Obviously each idServer will decide which recipeSpecs to accept and/or process. I'll add config settings to the burrito store config files to control this.

If we go this way, DBL will begin work on a proprietary recipeSpec language that will replace the current DBL publications/licenses system. This will be the only way to create derived variants within DBL after the reboot in Q3 2021. DBL will work in collaboration with any other group that commits to implementing or using that language. Who knows, maybe it will become a de facto standard.

jonathanrobie commented 4 years ago

I would really find it helpful to know exactly what kinds of operations are needed, and for what. A simple, clear writeup of that would make the requirements clearer to me.

There are many existing solutions for problems close to what you describe. For instance, JSON Patch ([RFC 6902] (https://tools.ietf.org/html/rfc6902)) might be plausible.

http://jsonpatch.com/

JSON Diff is not a standard, but it may also be worth considering:

https://pypi.org/project/json-diff/

mvahowe commented 4 years ago

I don't think you understand the problem I'm trying to solve but, regardless, we need to decide whether processing is in scope or not. If not, it doesn't matter whether anyone understands the problems, or how anyone decides to address them.

jonathanrobie commented 4 years ago

I am quite certain that I do not understand the problem you are trying to solve.

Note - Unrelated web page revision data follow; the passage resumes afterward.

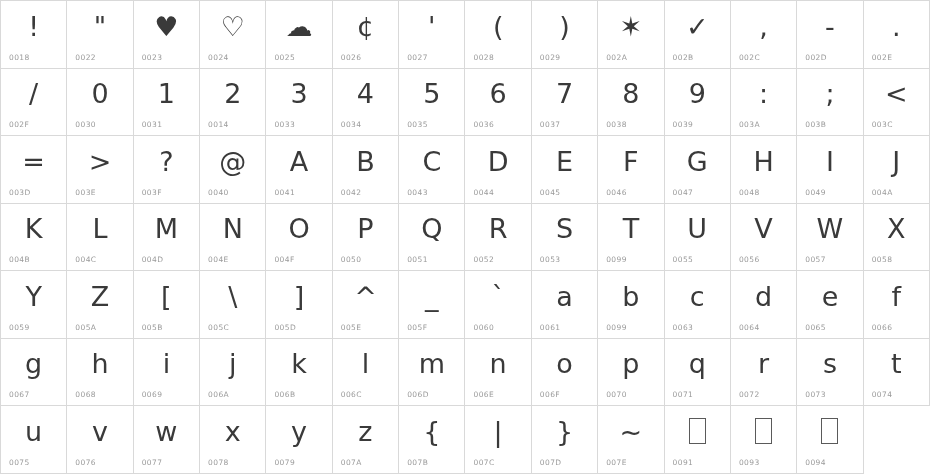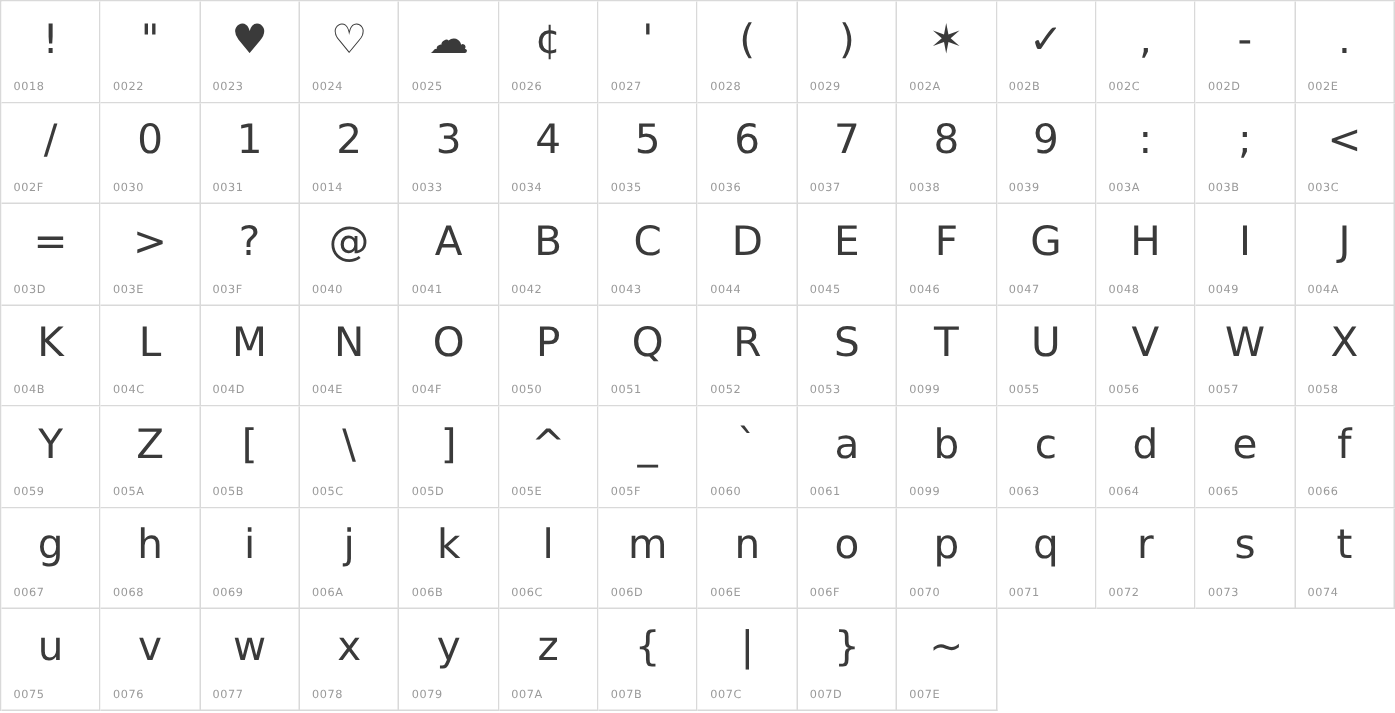--- a/index.html
+++ b/index.html
@@ -446,6 +446,12 @@
       <div class="glyph">~</div>
       <div class="code">007E</div>
     </div>
+    <div class="cell">
+      <div class="glyph">
+        <span class="notdef"></span>
+      </div>
+      <div class="code">0091</div>
+    </div>
   </div>
 
 </body></html>

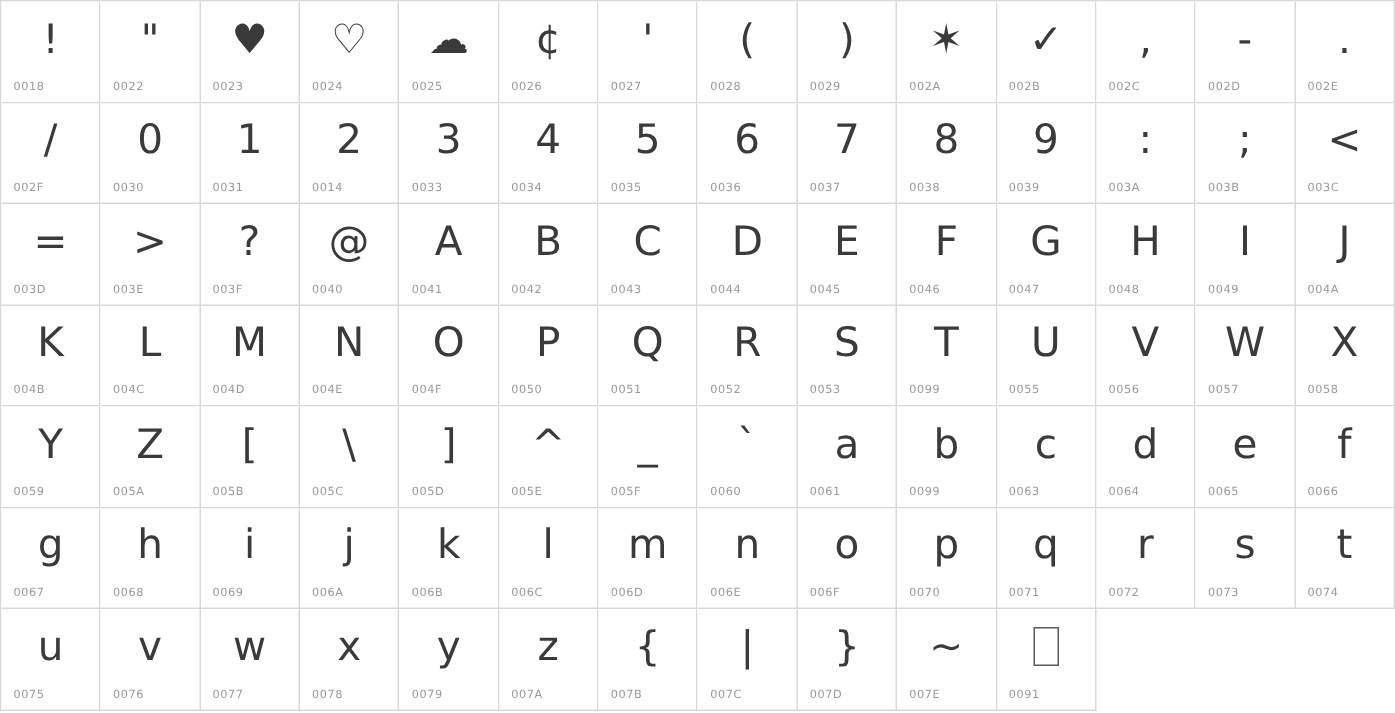--- a/index.html
+++ b/index.html
@@ -452,6 +452,12 @@
       </div>
       <div class="code">0091</div>
     </div>
+    <div class="cell">
+      <div class="glyph">
+        <span class="notdef"></span>
+      </div>
+      <div class="code">0093</div>
+    </div>
   </div>
 
 </body></html>

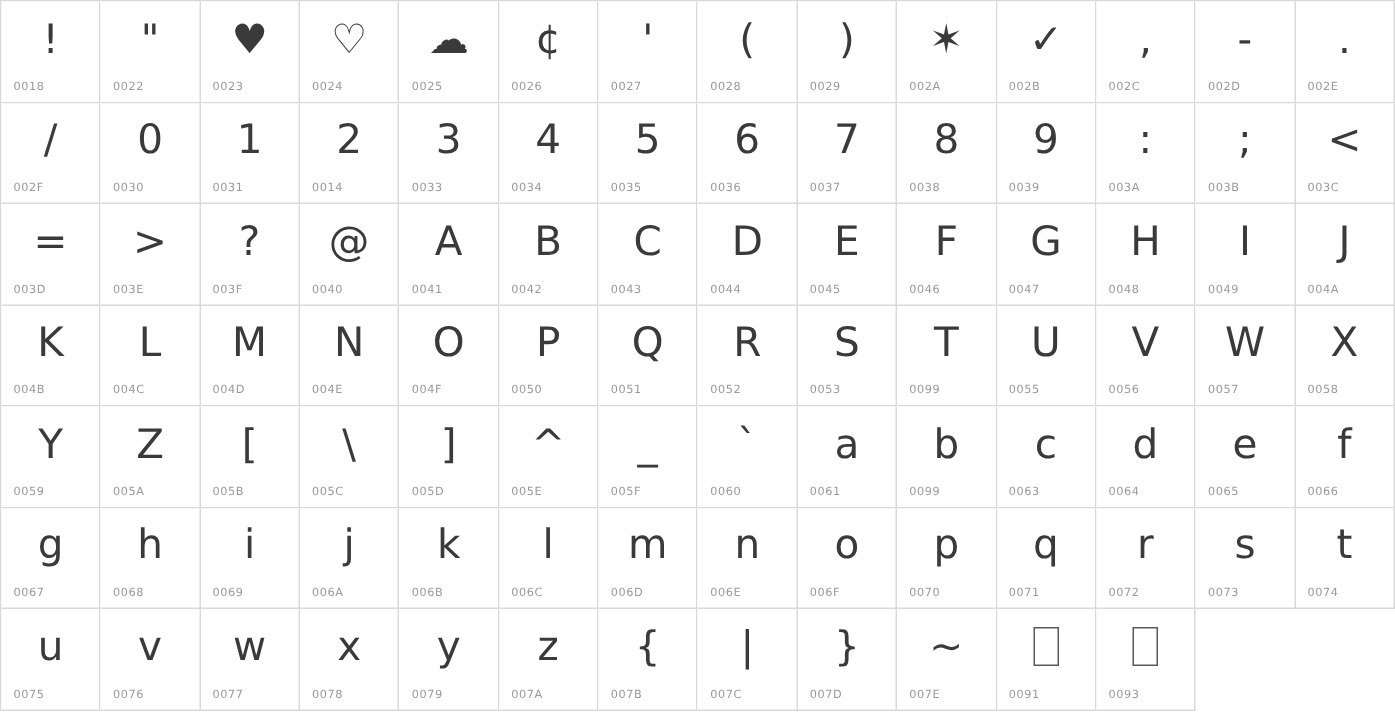--- a/index.html
+++ b/index.html
@@ -458,6 +458,12 @@
       </div>
       <div class="code">0093</div>
     </div>
+    <div class="cell">
+      <div class="glyph">
+        <span class="notdef"></span>
+      </div>
+      <div class="code">0094</div>
+    </div>
   </div>
 
 </body></html>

I would like to understand before deciding whether it is in scope or not. I would like to know if it is directly relevant to the problem Scripture Burrito solves. I would like to know if implementations will use this for interoperability. I would like to know what operations are required, for what kinds of use cases.

For me, those are the things I need to know to say whether it is in scope.

mvahowe commented 4 years ago

DBL at least is going to want a way to do this that includes variables, iteration/mapping and conditionals, and probably doesn't want to support multiple alternatives.

jonathanrobie commented 4 years ago

DBL at least is going to want a way to do this that includes variables, iteration/mapping and conditionals, and probably doesn't want to support multiple alternatives.

Could you please give a clear description of the problem to which this is a solution? And could you please explain whether this affects interoperability requirements for an application that provides burritos to DBL or consumes them from DBL, and how?

mvahowe commented 4 years ago

This PR makes all those questions out of scope. Last time we talked about this, that's what you wanted.

mvahowe commented 4 years ago

DBL is going to continue to process Scripture text that is uploaded, as it has for years. The current solution is proprietary. I'm happy for the new, enhanced solution to be proprietary too.

mvahowe commented 4 years ago

Last time we went around this you delivered your verdict:

I'm inclined to call YAGNI on this - You Ain't Gonna Need It. Including this feature will make it harder to finish our work.

So this is my response - no standard way to do any form of processing, and then I'll go solve the problem somewhere else. According to your quote above, this will make it easier to finish our work.